Web page edit records:
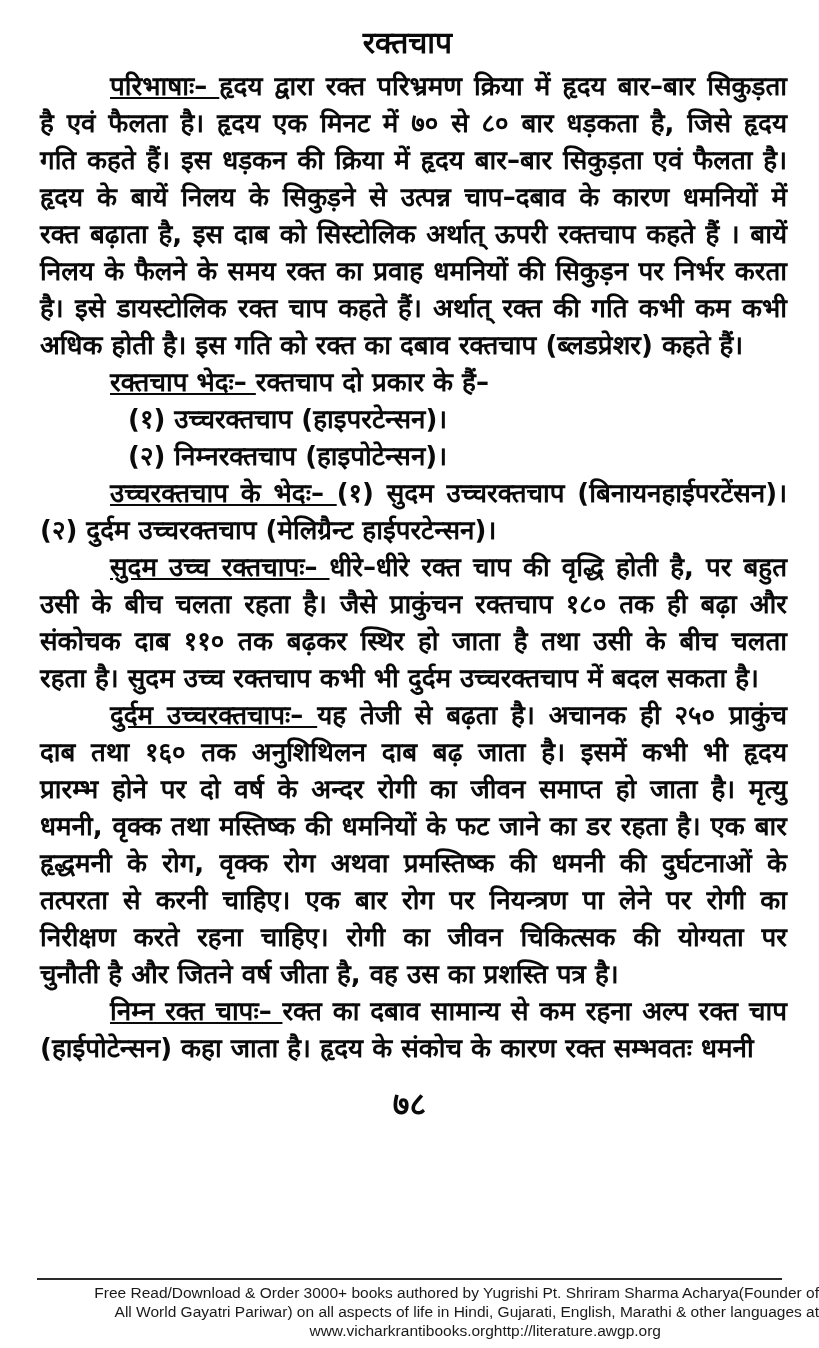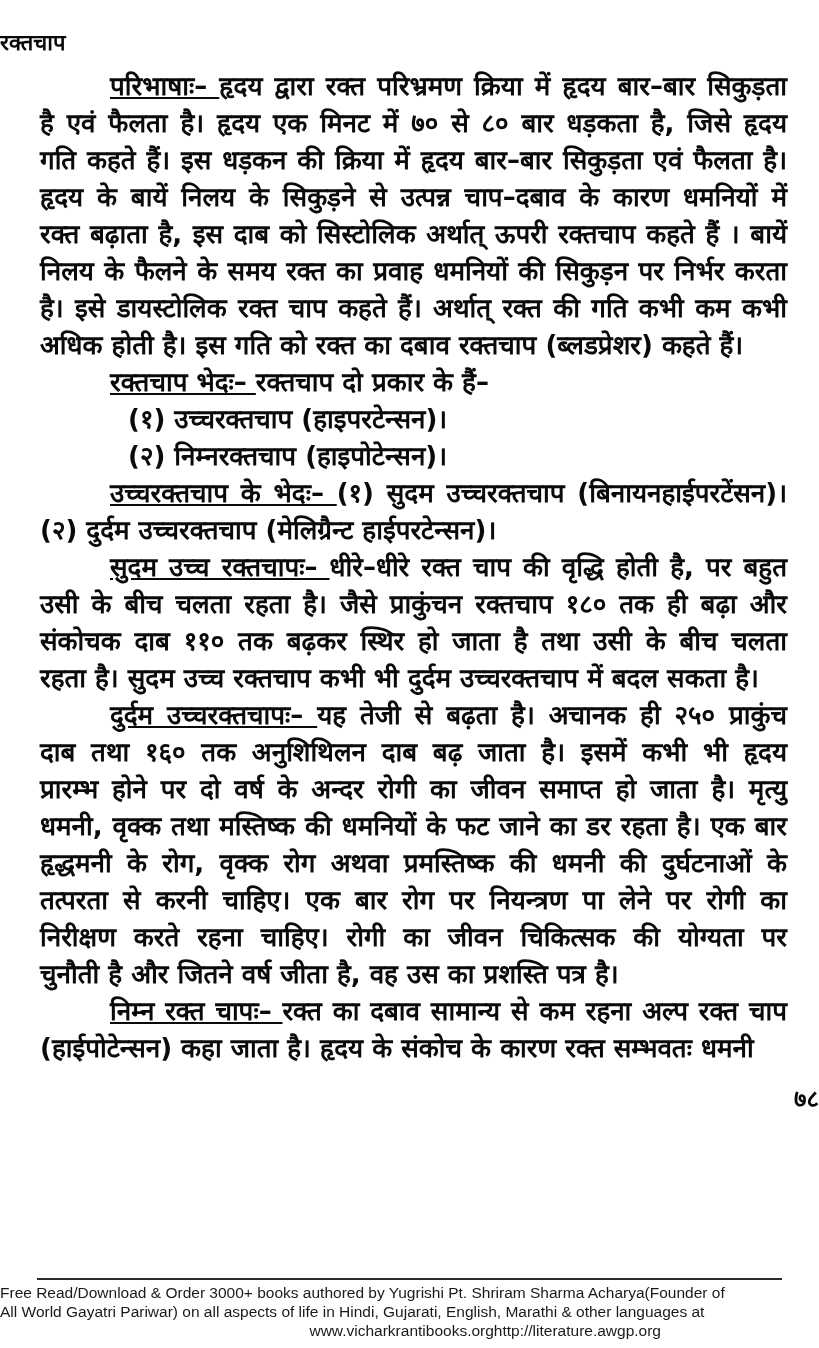--- a/index.html
+++ b/index.html
@@ -8,22 +8,22 @@
     width: 819px;
     height: 1348px;
     background: #ffffff;
     margin: 0 auto;
     overflow: hidden;
     color: #0a0a0a;
     font-family: "DejaVu Sans", sans-serif;
   }
   .page-title {
     margin: 24px 4px 6px 0;
-    text-align: left;
-    font-size: 22px;
+    text-align: center;
+    font-size: 30px;
     font-weight: 700;
     line-height: 38px;
   }
   .doc-body {
     margin: 0 32px 0 40px;
   }
   .text-line {
     font-size: 26px;
     font-weight: 600;
     line-height: 37px;
@@ -32,41 +32,41 @@
     white-space: normal;
   }
   .text-line.last {
     text-align-last: left;
   }
   .text-line.indent-p { text-indent: 70px; }
   .text-line.indent-l { padding-left: 88px; }
   .line-heading { font-weight: 700; text-decoration: underline; }
   .page-number {
     margin-top: 14px;
-    text-align: right;
-    font-size: 24px;
+    text-align: center;
+    font-size: 32px;
     font-weight: 600;
   }
   .footer {
     position: absolute;
     left: 0;
     right: 0;
     bottom: 8px;
     font-family: "Liberation Sans", sans-serif;
     font-size: 15.5px;
     line-height: 19px;
     color: #1a1a1a;
   }
   .footer-rule {
     border: 0;
     border-top: 2px solid #2a2a2a;
     width: 745px;
     margin: 0 auto 3px auto;
   }
-  .footer-line { text-align: left; }
+  .footer-line { text-align: right; }
   .footer-links {
     display: flex;
     justify-content: flex-end;
     padding: 0 158px 0 165px;
   }
 </style>
 </head>
 <body>
 
 <div class="page">

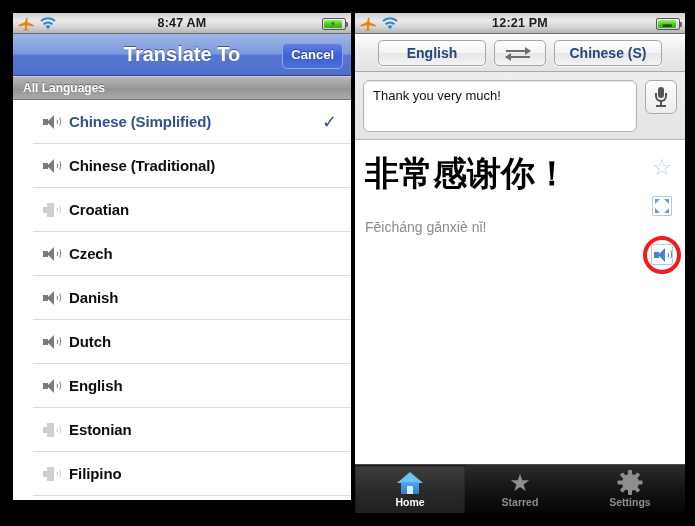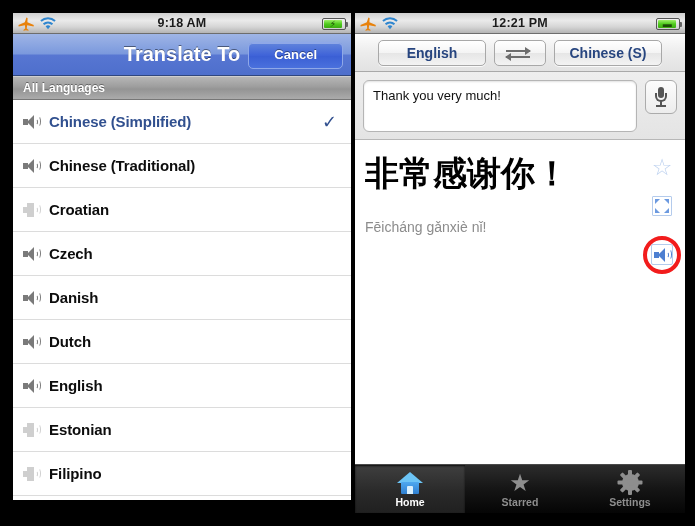--- a/index.html
+++ b/index.html
@@ -59,21 +59,21 @@
     background:linear-gradient(to bottom,#9fb5e6 0%,#7b99dd 48%,#5776d2 52%,#4e6fcc 100%);
     border-bottom:1px solid #30477f;
     box-sizing:border-box;
   }
   .nav-title{
     position:absolute;left:0;right:0;top:0;height:30px;line-height:41px;text-align:center;
     font-size:20px;font-weight:bold;color:#fff;
     text-shadow:0 -1px 0 rgba(0,0,0,0.45);
   }
   .cancel-btn{
-    position:absolute;right:8px;top:8px;height:25px;padding:0 25px;line-height:24px;
+    position:absolute;right:8px;top:8px;height:25px;padding:0 8px;line-height:24px;
     border:1px solid #8fa8e8;border-radius:5px;
     background:linear-gradient(to bottom,#6184dc 0%,#3f63d8 50%,#3a5ed4 51%,#4a71dd 100%);
     color:#fff;font-size:13px;font-weight:bold;
     text-shadow:0 -1px 0 rgba(0,0,0,0.4);
     box-shadow:inset 0 1px 0 rgba(255,255,255,0.3);
   }
 
   
   .section-wrap{position:relative;height:24px;overflow:hidden;}
   .ghost-row{
@@ -84,21 +84,21 @@
   .section-header{
     position:absolute;left:0;right:0;top:0;height:24px;line-height:23px;
     background:linear-gradient(to bottom,#b6b6b6 0%,#9d9d9d 45%,#949494 55%,#ababab 100%);
     border-top:1px solid #cfcfcf;border-bottom:1px solid #777;
     color:#fff;font-size:12px;font-weight:bold;
     padding-left:10px;box-sizing:border-box;
     text-shadow:0 -1px 0 rgba(0,0,0,0.4);
   }
 
   
-  .lang-list{background:#84cc16;}
+  .lang-list{background:#84cc16;margin-left:20px;}
   .lang-row{
     position:relative;height:44px;display:flex;align-items:center;
     border-bottom:1px solid #dcdcdc;background:#fff;box-sizing:border-box;
   }
   .lang-row .spk{width:36px;display:flex;justify-content:center;align-items:center;flex:none;}
   .lang-label{font-size:15px;font-weight:bold;color:#0d0d0d;letter-spacing:-0.1px;}
   .lang-row.selected .lang-label{color:#31508f;}
   .lang-check{
     position:absolute;right:14px;top:50%;transform:translateY(-50%);
     color:#31508f;font-size:18px;font-weight:bold;line-height:1;
@@ -273,21 +273,21 @@
         <div class="sb-left">
           <svg width="17" height="14" viewBox="0 0 17 14">
             <path d="M8.4 0.4 L9.6 0.9 L9.4 5.2 L15.8 8.1 L15.6 9.6 L9.2 8.2 L8.7 11.6 L10.6 13.0 L10.4 13.8 L7.9 13.2 L5.5 13.8 L5.4 13.0 L7.2 11.6 L6.9 8.2 L0.6 9.6 L0.5 8.1 L6.8 5.2 Z" fill="#e8820c"></path>
           </svg>
           <svg width="16" height="13" viewBox="0 0 16 13">
             <path d="M8 12.3 L5.6 9.2 A4.2 4.2 0 0 1 10.4 9.2 Z" fill="#2f86cf"></path>
             <path d="M2.9 6.4 A7.8 7.8 0 0 1 13.1 6.4 L11.8 8.0 A5.9 5.9 0 0 0 4.2 8.0 Z" fill="#2f86cf"></path>
             <path d="M0.3 3.2 A11.4 11.4 0 0 1 15.7 3.2 L14.4 4.8 A9.4 9.4 0 0 0 1.6 4.8 Z" fill="#2f86cf"></path>
           </svg>
         </div>
-        <div class="sb-time">9:18 AM</div>
+        <div class="sb-time">8:47 AM</div>
         <div class="sb-right">
           <div class="battery">
             <div class="fill" style="width:88%">
               <span class="glyph">⚡</span>
             </div>
           </div>
         </div>
       </div>
 
       <div class="navbar">

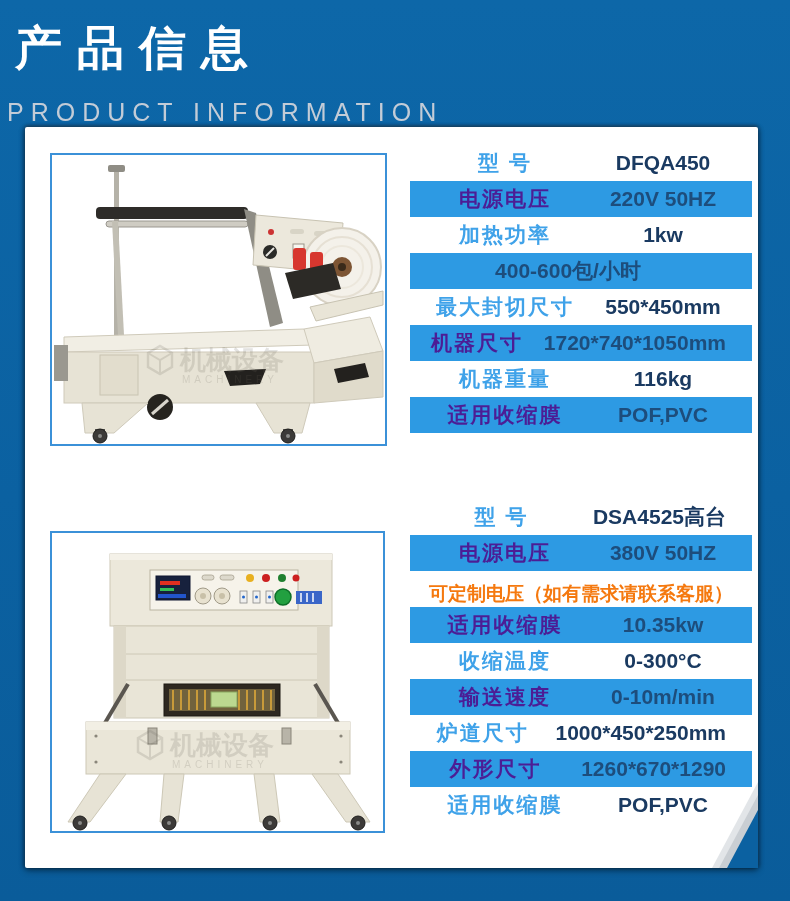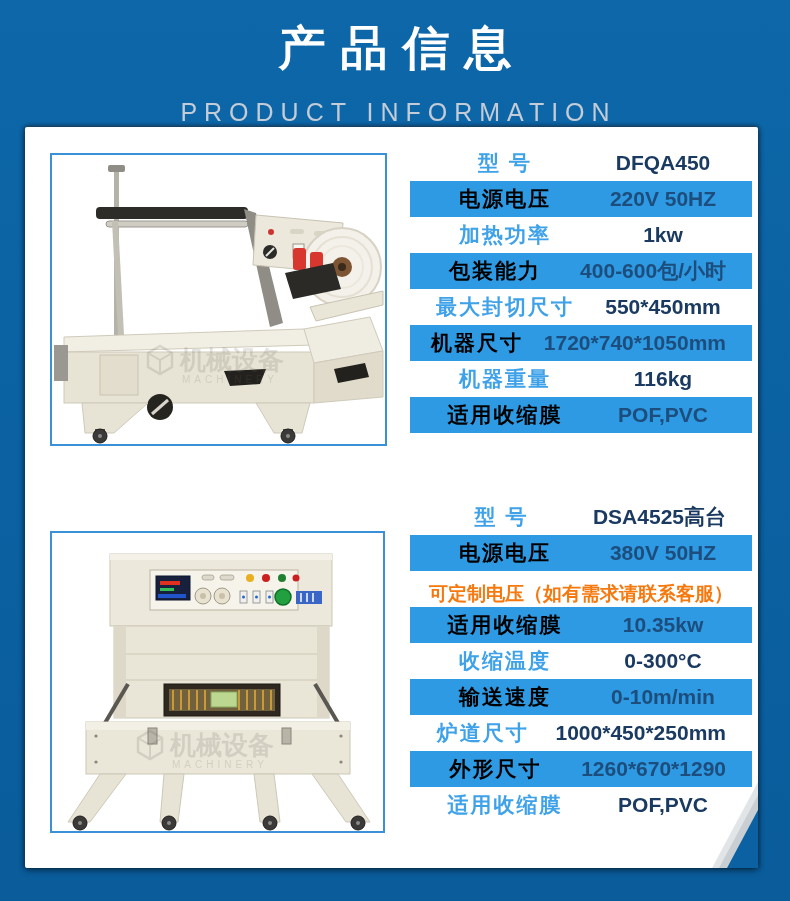--- a/index.html
+++ b/index.html
@@ -6,21 +6,21 @@
   html,body { width:790px; }
   body { font-family:"Liberation Sans","DejaVu Sans",sans-serif; }
 
   .page {
     position:relative; width:790px; height:901px;
     background:linear-gradient(180deg,#0d67a8 0%, #0b61a1 55%, #0a5c9a 100%);
     overflow:hidden;
   }
 
   
-  .header { position:absolute; top:0; left:0; width:100%; text-align:center; }
+  .header { position:absolute; top:0; left:0; width:100%; }
   .title {
     margin-top:17px; color:#ffffff; font-size:47px; font-weight:bold;
     letter-spacing:15px; text-indent:15px;
   }
   .subtitle {
     margin-top:18px; color:#c3ccd7; font-size:25px; font-weight:400;
     letter-spacing:7px; text-indent:7px;
   }
 
   
@@ -51,21 +51,21 @@
   .row { display:flex; align-items:center; height:36px; }
   .row .lbl {
     width:190px; text-align:center; font-size:21px; font-weight:bold;
     letter-spacing:2px; color:#3fa2e9; white-space:nowrap;
   }
   .row .val {
     flex:1; padding-right:26px; text-align:center; font-size:21px;
     font-weight:600; color:#1a3a61; white-space:nowrap;
   }
   .row.blue { background:#2d9ae3; }
-  .row.blue .lbl { color:#000000; }
+  .row.blue .lbl { color:#4c1d95; }
   .row.blue .val { color:#1d4d7c; }
 
   .row.note { justify-content:center;align-items:flex-end; }
   .row.note .note-text {
     width:100%; text-align:center; font-size:19px; font-weight:bold;
     color:#f5790f; white-space:nowrap;
   }
 
   
   .wm-text { font-family:"Liberation Sans","DejaVu Sans",sans-serif; }
@@ -158,21 +158,20 @@
       </div>
       <div class="row blue">
         <span class="lbl">电源电压</span>
         <span class="val">220V 50HZ</span>
       </div>
       <div class="row plain">
         <span class="lbl">加热功率</span>
         <span class="val">1kw</span>
       </div>
       <div class="row blue">
-        <span class="lbl">包装能力</span>
         <span class="val">400-600包/小时</span>
       </div>
       <div class="row plain">
         <span class="lbl">最大封切尺寸</span>
         <span class="val">550*450mm</span>
       </div>
       <div class="row blue">
         <span class="lbl">机器尺寸</span>
         <span class="val">1720*740*1050mm</span>
       </div>

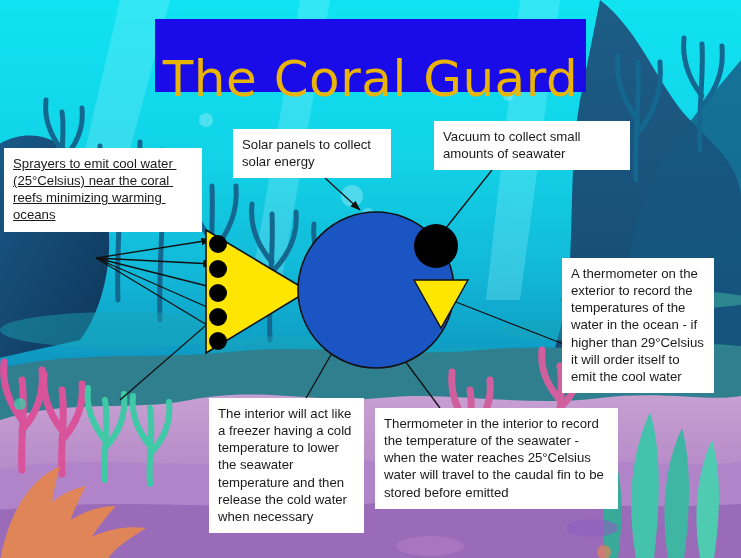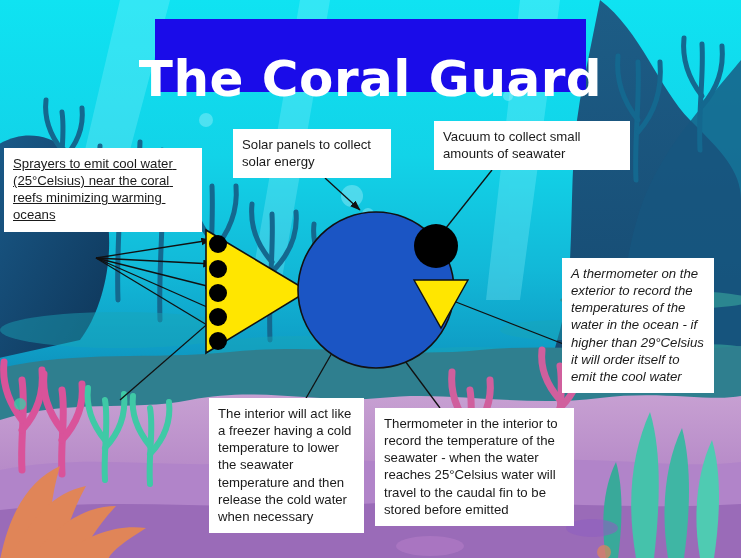--- a/index.html
+++ b/index.html
@@ -13,36 +13,36 @@
   .water{
     background:linear-gradient(180deg,#0fe3f2 0%,#12d3e8 28%,#12b9d8 48%,#0f9ec6 62%,#0d7fb0 74%);
   }
   svg.layer{display:block;}
   
   #title-banner{
     position:absolute;left:155px;top:19px;width:431px;height:73px;
     background:#1a0ce9;display:flex;align-items:center;justify-content:center;
   }
   #title-banner .t{
-    color:#ffffff;font-size:50px;line-height:1;letter-spacing:.5px;
-    font-family:"DejaVu Sans", sans-serif;font-weight:700;white-space:nowrap;margin-top:47px;
+    color:#eab308;font-size:50px;line-height:1;letter-spacing:.5px;
+    font-family:"DejaVu Sans", sans-serif;font-weight:400;white-space:nowrap;margin-top:47px;
   }
   
   .callout{
     position:absolute;background:#fff;color:#1a1a1a;
     font-size:13.2px;line-height:1.30;padding:7px 8px 8px 9px;
     box-sizing:border-box;white-space:pre-wrap;
   }
   #cal-sprayers   {left:4px;  top:148px; width:198px;text-decoration:underline;}
   #cal-solar      {left:233px;top:129px; width:158px;}
   #cal-vacuum     {left:434px;top:121px; width:196px;}
-  #cal-thermo-ext {left:562px;top:258px; width:152px;font-style:italic;}
+  #cal-thermo-ext {left:562px;top:258px; width:152px;}
   #cal-caudal     {left:44px; top:380px; width:158px;}
   #cal-interior   {left:209px;top:398px; width:155px;}
-  #cal-thermo-int {left:375px;top:408px; width:199px;}
+  #cal-thermo-int {left:375px;top:408px; width:243px;}
   
   #fish{position:absolute;left:196px;top:188px;width:310px;height:190px;}
 </style>
 </head>
 <body>
 
 <div id="poster">
 
   <div class="layer water"></div>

WHAT NEEDS TO BE DONE
The lines you need are those with the word "viewBox"; list them from the entries.

SOLUTION
           <svg width="17" height="14" viewBox="0 0 17 14">
           <svg width="16" height="13" viewBox="0 0 16 13">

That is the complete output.